Impact of local option tax questioned
DOVER - Economic development director Steve Neratko held his monthly economic development meeting on Tuesday night. Following discussions about a new town website and a town newsletter, resident and business owner Rich Werner questioned how beneficial the town’s economic development funds, which are raised through a 1% local option sales tax and are earmarked for economic development, have been to the town’s economy. He urged the town to find a way to evaluate the impact the funds have had.
After Adam Levine suggested that some of the content in a proposed town newsletter focus on how taxpayers would like to see 1% funds used for economic development, the discussion took a turn to the topic of 1% funds and how they’re used. Inn owner Royal Wilson said she’d like to see some follow-up on the part of the selectboard about past proposed 1%-funded projects, including a community center with a public pool.
Some debate about the merits of a public pool broke out, which eventually Werner interrupted, saying the group was talking about generalities and issues that couldn’t be resolved within the meeting. He went on to say that he thought economic zoning, the overall impact of 1% funds in the town, and the use of the funds needed to be studied.

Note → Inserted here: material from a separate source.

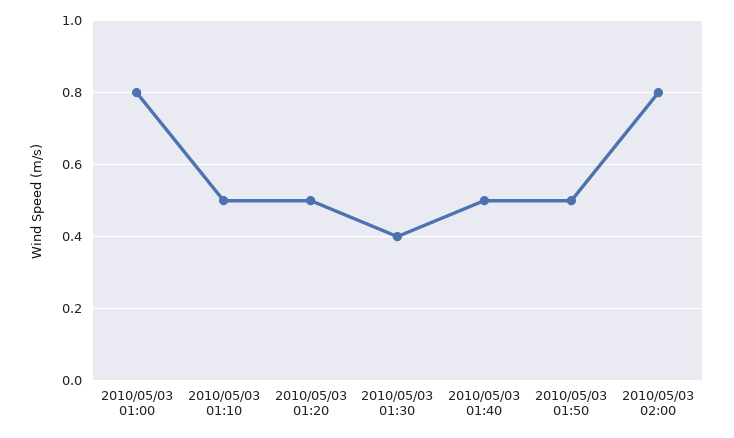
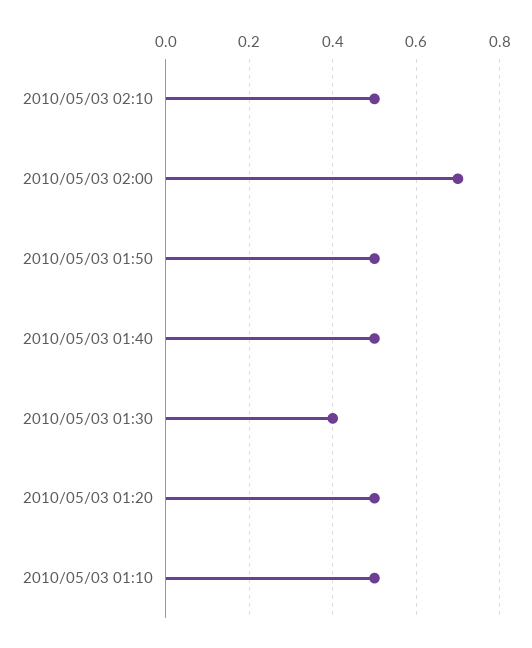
2010/05/03 01:00: 0.8 -> none
2010/05/03 02:00: 0.8 -> 0.7
2010/05/03 02:10: none -> 0.5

“One percent was never meant for economic development,” said Werner. “The 1%, if you look at the law, was to help municipalities adversely affected by Act 60, to help offset taxes on the municipal side, because our school taxes were going to go through the roof. At that time, the school board and selectboard said we’re doing very well. Then we were blessed with Act 68 and things got bad. Several years later I brought it up to the selectboard, we had a little discussion at pre-Town Meeting, and then a lot of business owners said ‘that’s my tax dollars, and we want it for economic development.’ And that was fine; you’re allowed to do that in the law.”
However, Werner said, he wanted to know the impact the funds have had on the economy. “We’ve been doing it for several years, we’ve spent piles of money, and I don’t know if the economy is better now than it was 10 or 15 years ago when we started this. Shouldn’t we do that study?”
Neratko said the influx of 1% funds has remained somewhat even, despite it being variable from year to year. “It’s been erratic with 1%,” said Neratko. “It goes up and down depending on the year, but over the length of time it has stayed pretty much even.”
“I know that, I can see that,” said Werner. “That’s (Werner’s) point,” said Wilson. “It should be going up.”
“It seems like the money isn’t doing anything,” said Werner. “So even if it doesn’t increase any income for anybody, maybe we should spend it so at least the people who live here are getting a little kick for it. Or reduce our taxes and the people get a little kick for it. We just keep pumping money into it because we think it’s other people paying it, but it’s really us paying it. I eat out in this town several times a week. I’m paying an extra 1%. I’m all-supporting because the better the town does, the easier it is for everybody. But if we’re just dumping this money in and we’ve just stayed the same, then I think we need to take a look at what we’re doing.”
Werner, who has long been the town’s school board chair, said that when he brings a budget to the voters, the request is evaluated against how the money is being used to improve educational outcomes. “If we were doing poorly, the voters wouldn’t necessarily give us the budget we ask for,” said Werner.
Levine said though he agreed that the impact of the funds should be evaluated, he thought looking at the 1% tax influx was too narrow a parameter to evaluate the impact. “Is there more employment in the town? Have wages gone up? There’s been no evaluation. We never followed up on whether or not we’re reaching our objectives.”
Neratko said he would look into how to further study the impact of the funds.
In other news, Neratko showed attendees websites for other towns, noting that he’s gearing up for a redesign of Dover’s website. Werner urged Neratko to consider hiring a web designer locally rather than “farming it out,” which Neratko said he could do through a request for proposals. Neratko and attendees also discussed a newsletter, though there was a lack of consensus about what would be included in the newsletter, what value it might have or who would be its target audience.
Pressed on what the goal of the newsletter was, Neratko said he wasn’t sure. “The newsletter wasn’t my idea,” said Neratko. “I’ve heard from a dozen people in town that they’d like to see one. But I’ve never put one together, and I don’t have experience in this. Maybe we aren’t sure what those people are asking for.”
Later, during the 1% fund debate, as Levine said he felt there had been a lack of evaluation on whether or not the town’s economic objectives were being achieved, he said, “At the end of the day, until we evaluate (our objectives), you don’t even know why you have a website or a newsletter.”
Neratko’s economic development meetings are held on the fourth Tuesday of each month at Dover’s town offices. The next one is scheduled for Tuesday, May 22, at 6:30 pm.